Ferramentas antigas, novas verificações

Eles encontraram a caixa em 1961. Naquela época, apenas um vazio na pedra. Uma bolsa “orgânica”, provavelmente de couro. Não olhamos para dentro até agora. A tecnologia avançou.

Raios X. Tomografias computadorizadas. Não há mais suposições.

A caixa continha instrumentos de metal. Ferramentas cirúrgicas, afiadas e frias mesmo na morte. Havia também uma pastilha de ardósia, usada para moer remédios. Pense, querido. Vinagre. Extratos vegetais. Os romanos adoravam misturar poções. A caixa tinha até uma fechadura, intricada e dentada, que guardava esses segredos até 2024.

Então sim, ele era médico. Mas não um moderno. Esta foi a Roma antiga sob o imperador Tito. A medicina não era apenas para os escravos de origem humilde, embora os gregos muitas vezes desempenhassem esse papel. A essa altura, a profissão já tinha status. Júlio César concedeu cidadania a todos os médicos em 46 a.C. Você foi respeitado. Você foi pago. Mas você também era cego em muitos aspectos.

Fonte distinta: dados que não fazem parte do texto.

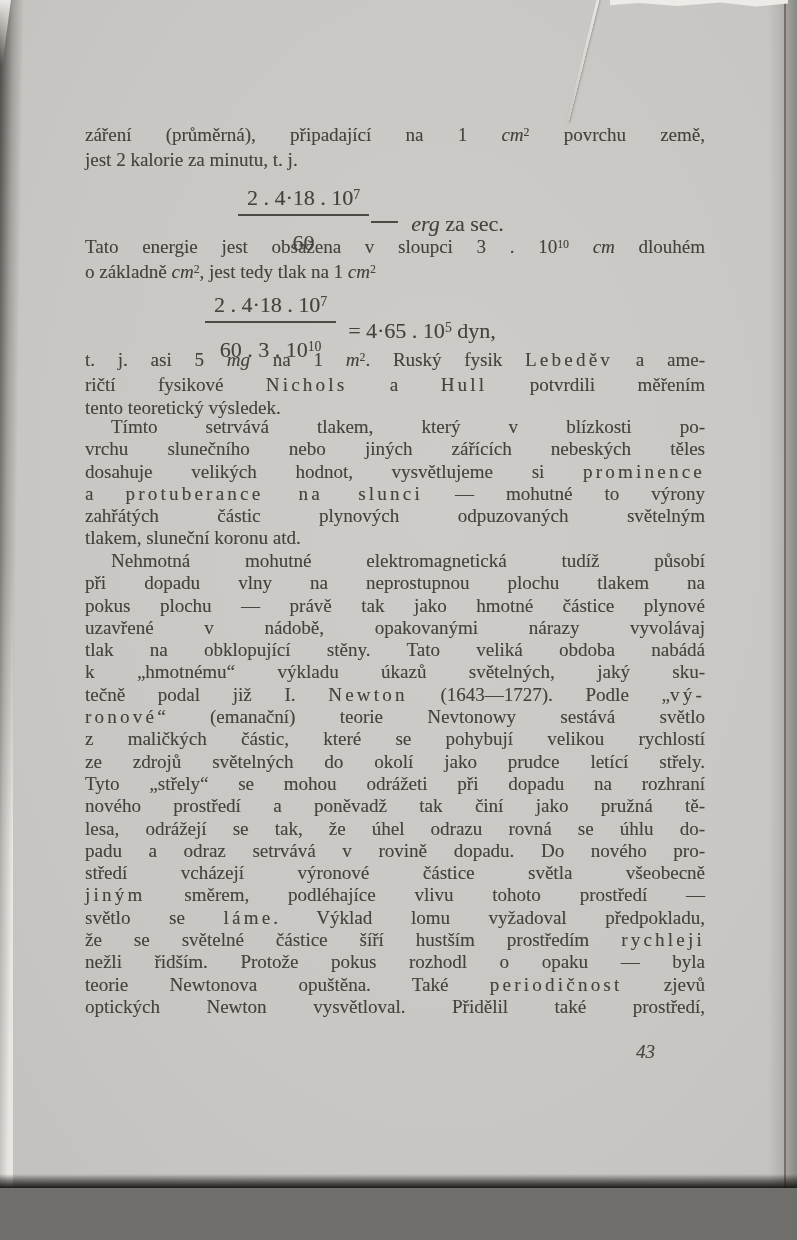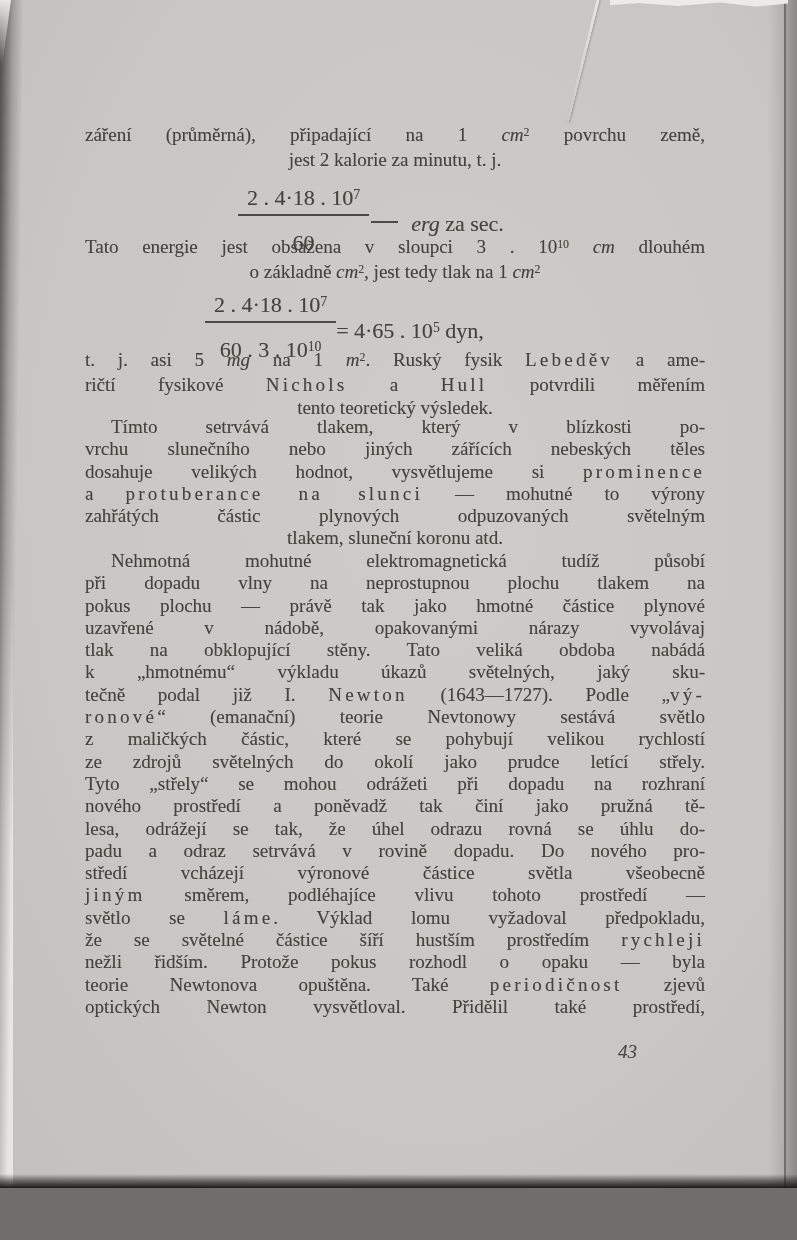--- a/index.html
+++ b/index.html
@@ -28,35 +28,35 @@
     clip-path:polygon(0 0,100% 0,100% 40%,82% 72%,62% 28%,38% 66%,16% 32%,0 58%);}
   .crease{position:absolute;top:-6px;left:598px;width:3px;height:132px;
     transform:rotate(14deg);transform-origin:top center;
     background:linear-gradient(to bottom, rgba(255,255,255,0.55), rgba(255,255,255,0));
     box-shadow:1px 0 2px rgba(95,92,88,0.38);}
   .bottom-band{position:absolute;left:0;right:0;bottom:0;height:14px;
     background:linear-gradient(to bottom, rgba(26,24,22,0) 0%, rgba(26,24,22,0.5) 45%, #1b1a18 100%);}
   
   .para{position:absolute;left:85px;width:620px;font-size:19px;line-height:22.3px;
     text-shadow:0.3px 0.3px 0.5px rgba(70,64,58,0.32);}
-  .line{text-align:center;}
+  .line{text-align:left;}
   .line.just{text-align:justify;text-align-last:justify;text-justify:inter-word;}
   .line.ind{text-indent:26px;}
   .it{font-style:italic;}
   .sp{letter-spacing:0.17em;}
   .sup{font-size:0.62em;position:relative;top:-0.45em;letter-spacing:0;}
   .formula{position:absolute;display:flex;align-items:center;font-size:22px;
     text-shadow:0.3px 0.3px 0.5px rgba(70,64,58,0.32);}
   .frac{display:inline-block;text-align:center;}
   .frac .num{display:block;line-height:24px;padding:0 9px 1px;}
   .frac .den{display:block;line-height:24px;border-top:2px solid #4d4944;padding:15px 9px 0;}
   .frac-dash{width:27px;border-top:2px solid #4d4944;margin-left:2px;transform:translateY(1px);}
   .tail{margin-left:13px;transform:translateY(3px);}
-  .result{transform:translateY(2px);}
-  .pageno{position:absolute;left:618px;top:1041px;font-size:19px;font-style:italic;
+  .result{margin-left:12px;transform:translateY(2px);}
+  .pageno{position:absolute;left:636px;top:1041px;font-size:19px;font-style:italic;
     color:#4c4843;text-shadow:0.3px 0.3px 0.5px rgba(70,64,58,0.32);}
 </style>
 </head>
 <body>
 
 <div class="scan">
 
   <div class="left-white"></div>
   <div class="spine"></div>
   <div class="tl-sliver"></div>

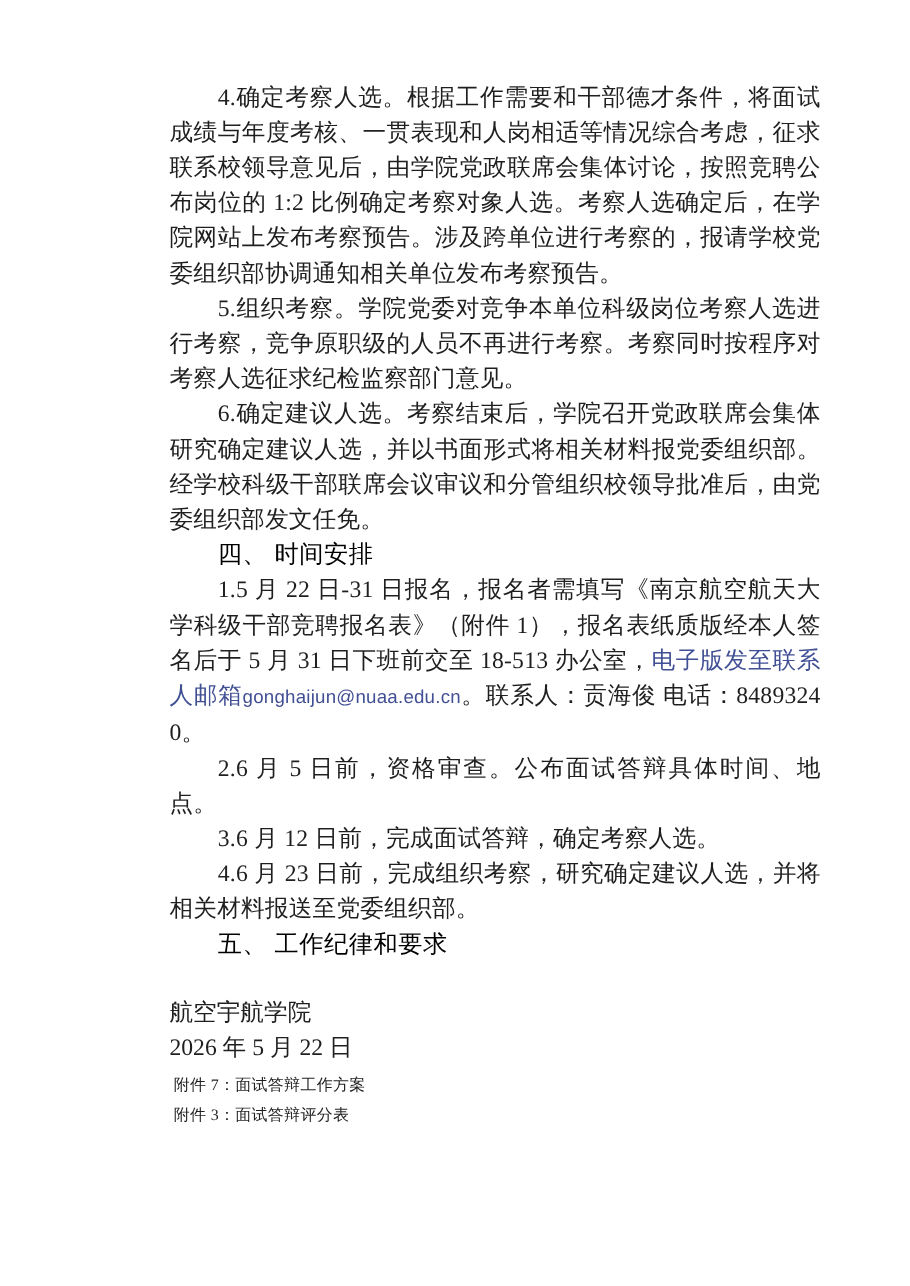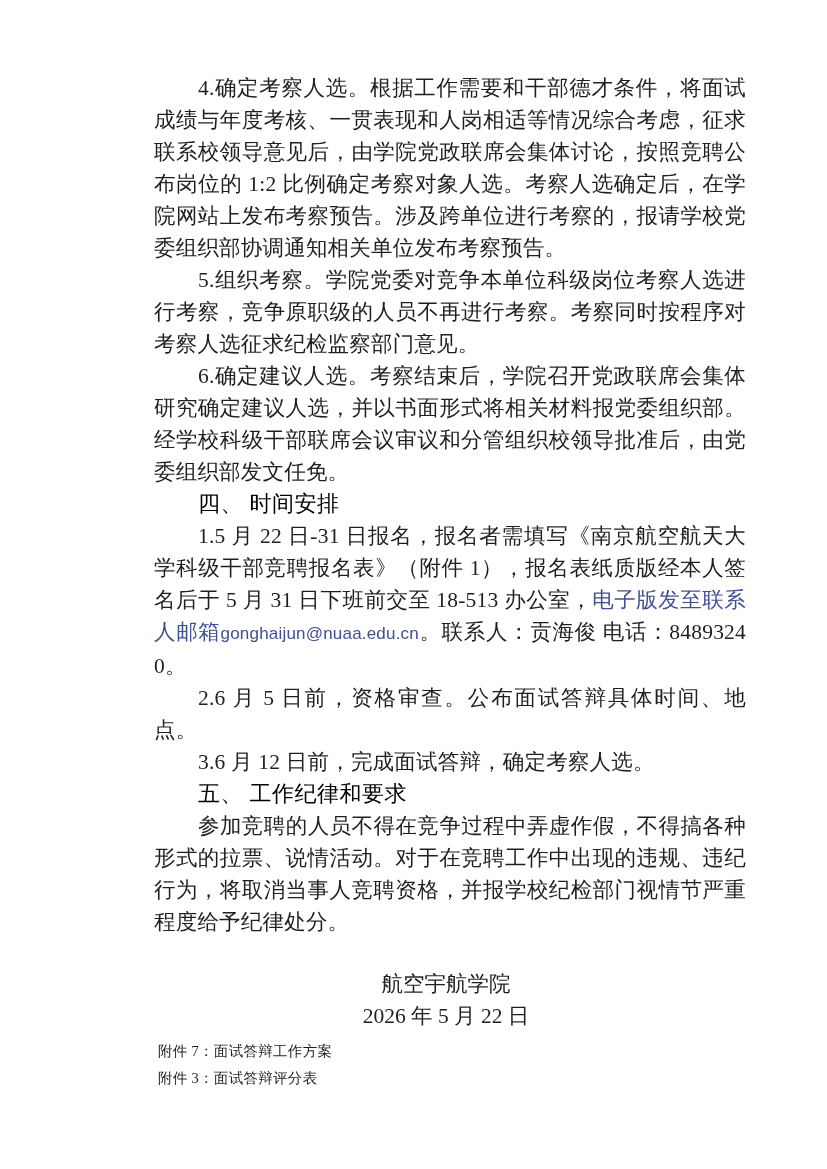--- a/index.html
+++ b/index.html
@@ -45,21 +45,21 @@
   .blue-text {
     color: #414f94;
   }
   .email-mono {
     font-family: Liberation Sans, sans-serif;
     font-size: 17px;
     color: #414f94;
   }
   .signature-block {
     margin-top: 30px;
-    text-align: center;
+    text-align: left;
     padding-right: 8px;
     font-size: 21.5px;
     line-height: 32px;
   }
   .attachments-block {
     margin-top: 6px;
     font-size: 14.5px;
     line-height: 27px;
     padding-left: 4px;
     letter-spacing: 0.3px;
@@ -78,24 +78,24 @@
     <p class="body-para">6.确定建议人选。考察结束后，学院召开党政联席会集体研究确定建议人选，并以书面形式将相关材料报党委组织部。经学校科级干部联席会议审议和分管组织校领导批准后，由党委组织部发文任免。</p>
 
     <h2 class="sec-heading">四、 时间安排</h2>
 
     <p class="body-para"><span>1.5 月 22 日-31 日报名，报名者需填写《南京航空航天大学科级干部竞聘报名表》（附件 1），报名表纸质版经本人签名后于 5 月 31 日下班前交至 18-513 办公室，</span><span class="blue-text">电子版发至联系人邮箱</span><span class="email-mono">gonghaijun@nuaa.edu.cn</span><span>。联系人：贡海俊  电话：84893240。</span></p>
 
     <p class="body-para">2.6 月 5 日前，资格审查。公布面试答辩具体时间、地点。</p>
 
     <p class="body-para">3.6 月 12 日前，完成面试答辩，确定考察人选。</p>
 
+    <p class="body-para">4.6 月 23 日前，完成组织考察，研究确定建议人选，并将相关材料报送至党委组织部。</p>
 
     <h2 class="sec-heading">五、 工作纪律和要求</h2>
 
-    <p class="body-para">参加竞聘的人员不得在竞争过程中弄虚作假，不得搞各种形式的拉票、说情活动。对于在竞聘工作中出现的违规、违纪行为，将取消当事人竞聘资格，并报学校纪检部门视情节严重程度给予纪律处分。</p>
 
     <div class="signature-block">
       <div>航空宇航学院</div>
       <div>2026 年 5 月 22 日</div>
     </div>
 
     <div class="attachments-block">
       <div>附件 7：面试答辩工作方案</div>
       <div>附件 3：面试答辩评分表</div>
     </div>

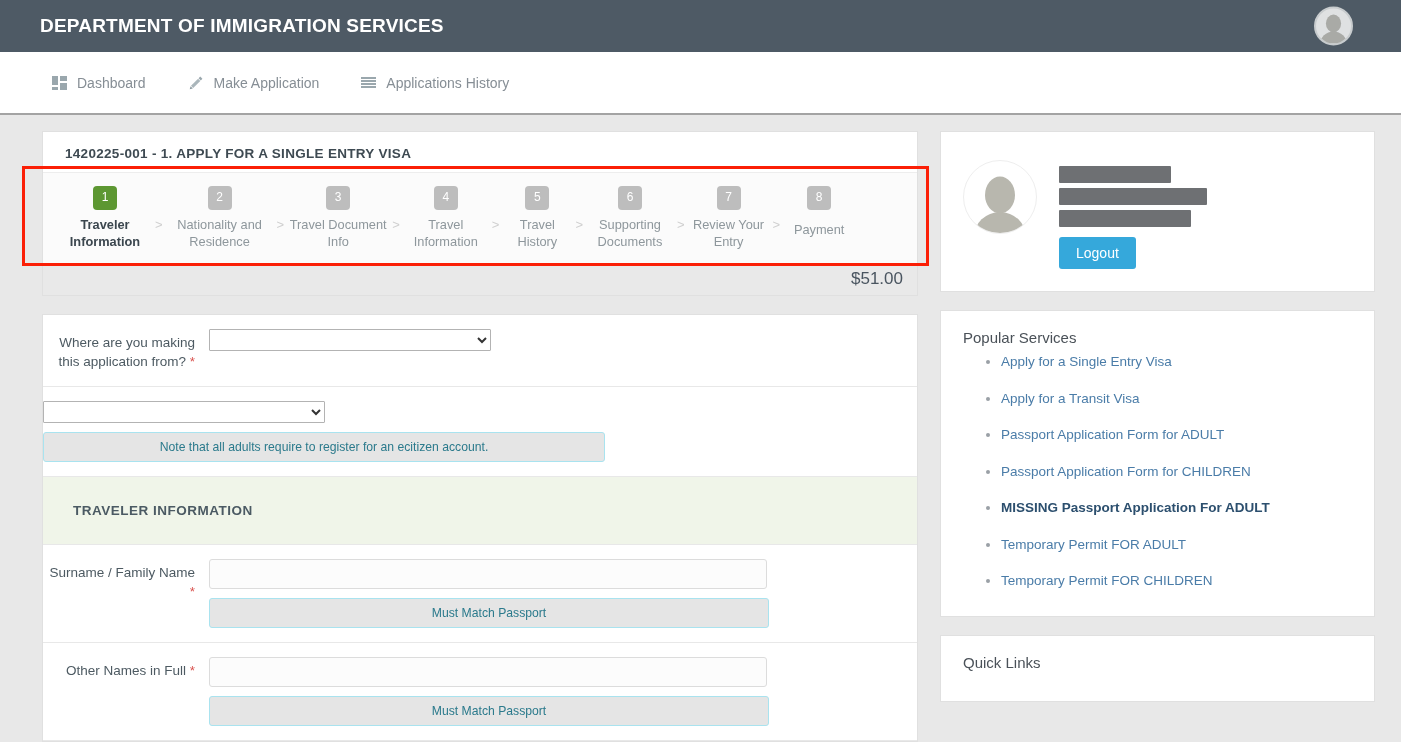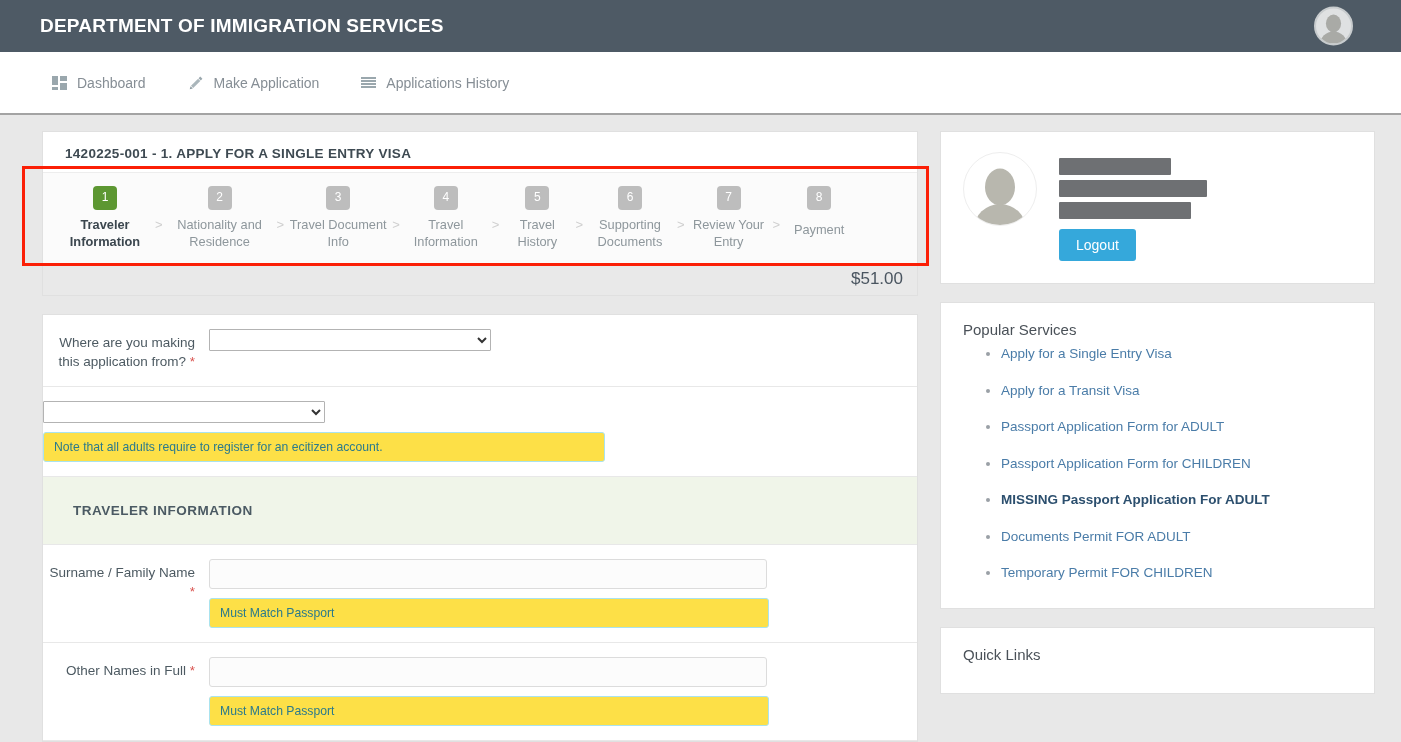--- a/index.html
+++ b/index.html
@@ -199,45 +199,47 @@
     height: 30px;
     border: 1px solid #dcdcdc;
     background: #fcfcfc;
     border-radius: 3px;
     padding: 0 8px;
     font-size: 13px;
     color: #333;
   }
   .hint {
     margin-top: 9px;
-    background: #fde047;
+    background: #e5e5e5;
     border: 1px solid #a9e3ef;
     border-radius: 3px;
     color: #2b7a8c;
     font-size: 12.2px;
     padding: 7px 10px;
+    text-align: center;
   }
   .hint.w1 { width: 562px; }
   .hint.w2 { width: 560px; }
 
   .section-head {
     background: #f0f5e9;
     border-bottom: 1px solid #e8e8e8;
     padding: 26px 0 26px 30px;
     font-size: 13.5px;
     font-weight: bold;
     letter-spacing: .5px;
     color: #4b5a63;
   }
 
   
   .profile {
     display: flex;
     align-items: flex-start;
     padding: 20px 4px 22px 22px;
+    margin-top: 8px;
   }
   .profile-pic {
     width: 74px; height: 74px;
     border-radius: 50%;
     background: #ffffff;
     border: 1px solid #eeeeee;
     overflow: hidden;
     display: flex; align-items: flex-end; justify-content: center;
     flex: 0 0 74px;
   }
@@ -464,21 +466,21 @@
     </div>
 
     <div class="panel side-panel">
       <h3 class="side-title">Popular Services</h3>
       <ul class="side-list">
         <li><a href="#">Apply for a Single Entry Visa</a></li>
         <li><a href="#">Apply for a Transit Visa</a></li>
         <li><a href="#">Passport Application Form for ADULT</a></li>
         <li><a href="#">Passport Application Form for CHILDREN</a></li>
         <li><a href="#" class="bold">MISSING Passport Application For ADULT</a></li>
-        <li><a href="#">Documents Permit FOR ADULT</a></li>
+        <li><a href="#">Temporary Permit FOR ADULT</a></li>
         <li><a href="#">Temporary Permit FOR CHILDREN</a></li>
       </ul>
     </div>
 
     <div class="panel side-panel">
       <h3 class="side-title">Quick Links</h3>
     </div>
 
   </div>
 </div>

Sem antibióticos. Sem anestesia. Se você corta alguém, a infecção muitas vezes termina o que o cirurgião começou. Doenças como a malária foram atribuídas ao “ar ruim” – a teoria do miasma. Espíritos. Maldições. Ciência e superstição, emaranhadas.

O que carregamos

A maioria das pessoas que fogem do vulcão carregavam coisas diferentes. Chaves. Lâmpadas a óleo. Sacos de moedas de prata e ouro, oprimidos pelo desejo de manter a sua riqueza segura.

Este médico? Ele tinha moedas, sim. Bronze e prata em uma pequena bolsa de pano. Mas seu principal peso era a habilidade. Ou a esperança disso.

Os arqueólogos estimam que cerca de 2.000 pessoas morreram, embora muitas mais tenham escapado. Estudamos os mortos para compreender os vivos, ou pelo menos é o que afirmamos. Gostamos da preservação. Parece arrumado. Controlado. Uma janela para o passado que não pisca.

Mas é confuso. Muito bagunçado. Pessoas morrem abraçando seus vizinhos. Pessoas agarradas à esperança vazia.

O que você pega quando o céu fica preto? Você pega o dinheiro? As chaves da casa para a qual você não vai voltar?

Ou você pega suas ferramentas? Apenas no caso de amanhã chegar?

Talvez nunca saibamos exatamente por que ele segurou aquela caixa. O gás não responde perguntas.